WORK ORDER:
Each line of the data below that includes the string "justify" must be copied.

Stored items
┄┄┄┄┄┄

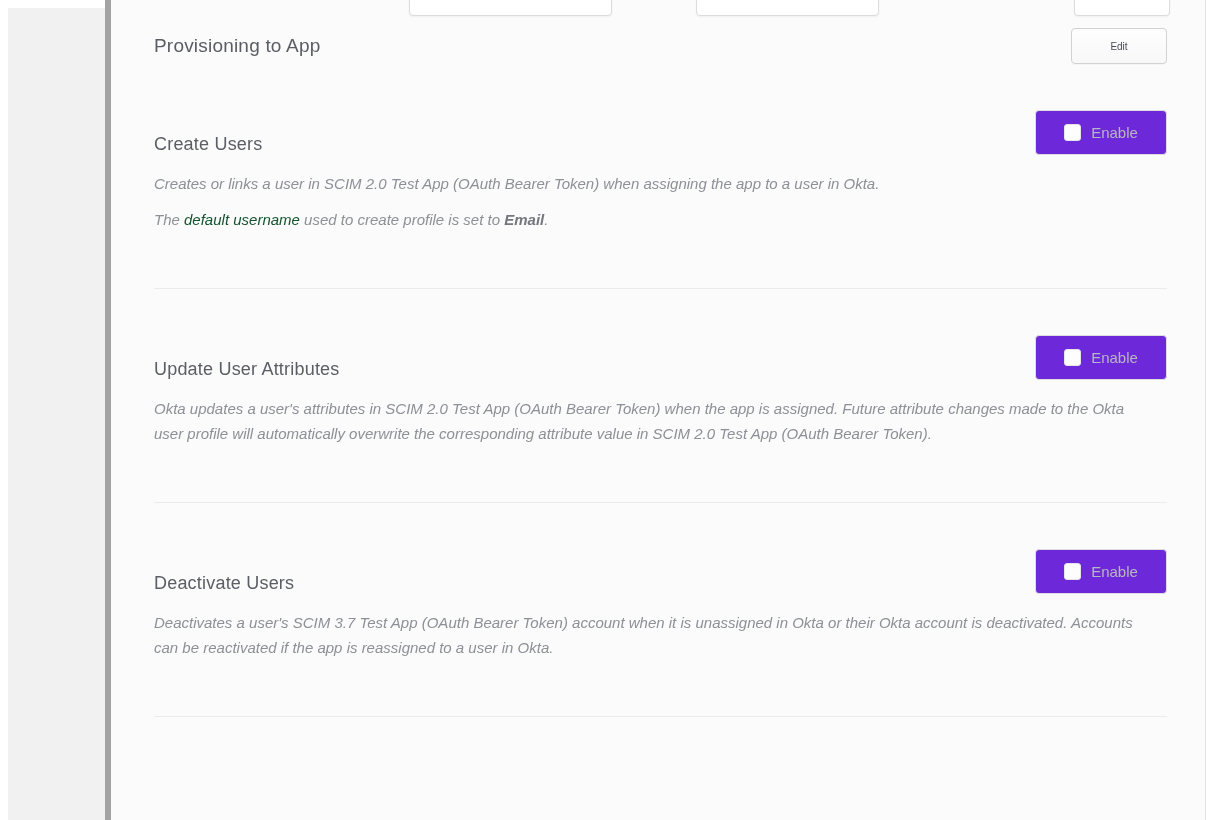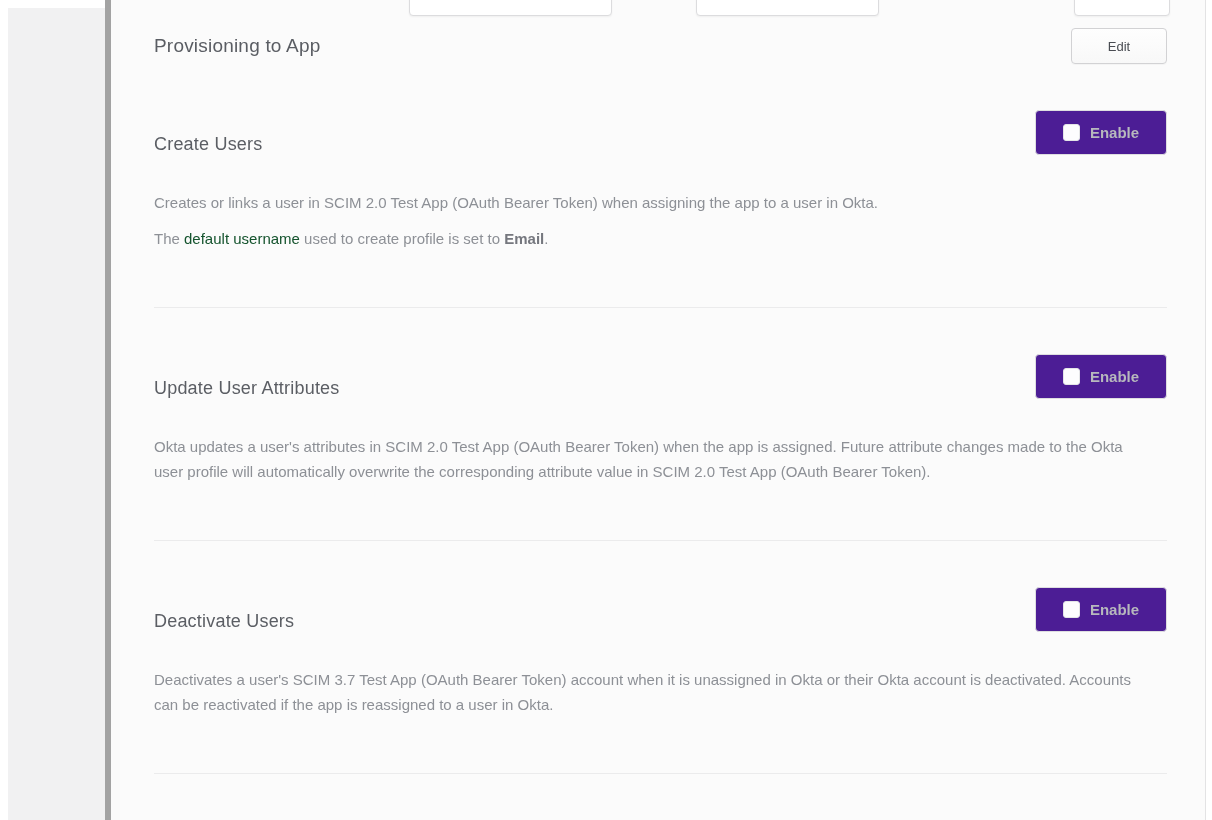--- a/index.html
+++ b/index.html
@@ -47,21 +47,21 @@
     justify-content: space-between;
   }
   .page-title {
     font-size: 19px;
     font-weight: 400;
     color: #5a5d63;
     letter-spacing: 0.2px;
   }
   .edit-btn {
     font-family: "Liberation Sans", sans-serif;
-    font-size: 13px;
+    font-size: 10px;
     color: #494c52;
     background: linear-gradient(#fefefe, #f8f8f8);
     border: 1px solid #d2d2d4;
     border-radius: 4px;
     height: 36px;
     width: 96px;
     text-align: center;
     cursor: pointer;
     box-shadow: 0 1px 1px rgba(0,0,0,0.03);
   }
@@ -76,43 +76,43 @@
     font-size: 18px;
     font-weight: 400;
     color: #5b5e64;
     letter-spacing: 0.2px;
   }
   .enable-box {
     width: 132px;
     height: 45px;
     border: 1px solid #dedee0;
     border-radius: 4px;
-    background: #4c1d95;
+    background: #6d28d9;
     display: flex;
     align-items: center;
     justify-content: center;
     cursor: default;
-    font-weight: bold;
   }
   .checkbox {
     width: 17px;
     height: 17px;
     border: 1px solid #e4e5e7;
     border-radius: 3px;
     background: #fdfdfe;
     display: inline-block;
   }
   .enable-label {
     font-size: 15px;
     color: #b7b8bd;
     margin-left: 10px;
   }
   .section-body {
-    margin-top: 35px;
+    margin-top: 16px;
     max-width: 1000px;
+    font-style: italic;
   }
   .section-body p {
     font-size: 15px;
     line-height: 25px;
     color: #8d9096;
     margin: 0 0 11px 0;
   }
   .section-body p:last-child { margin-bottom: 0; }
   .inline-link {
     color: #14532d;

┄┄┄┄┄┄

SOLVED EXERCISE:
     justify-content: space-between;
     justify-content: center;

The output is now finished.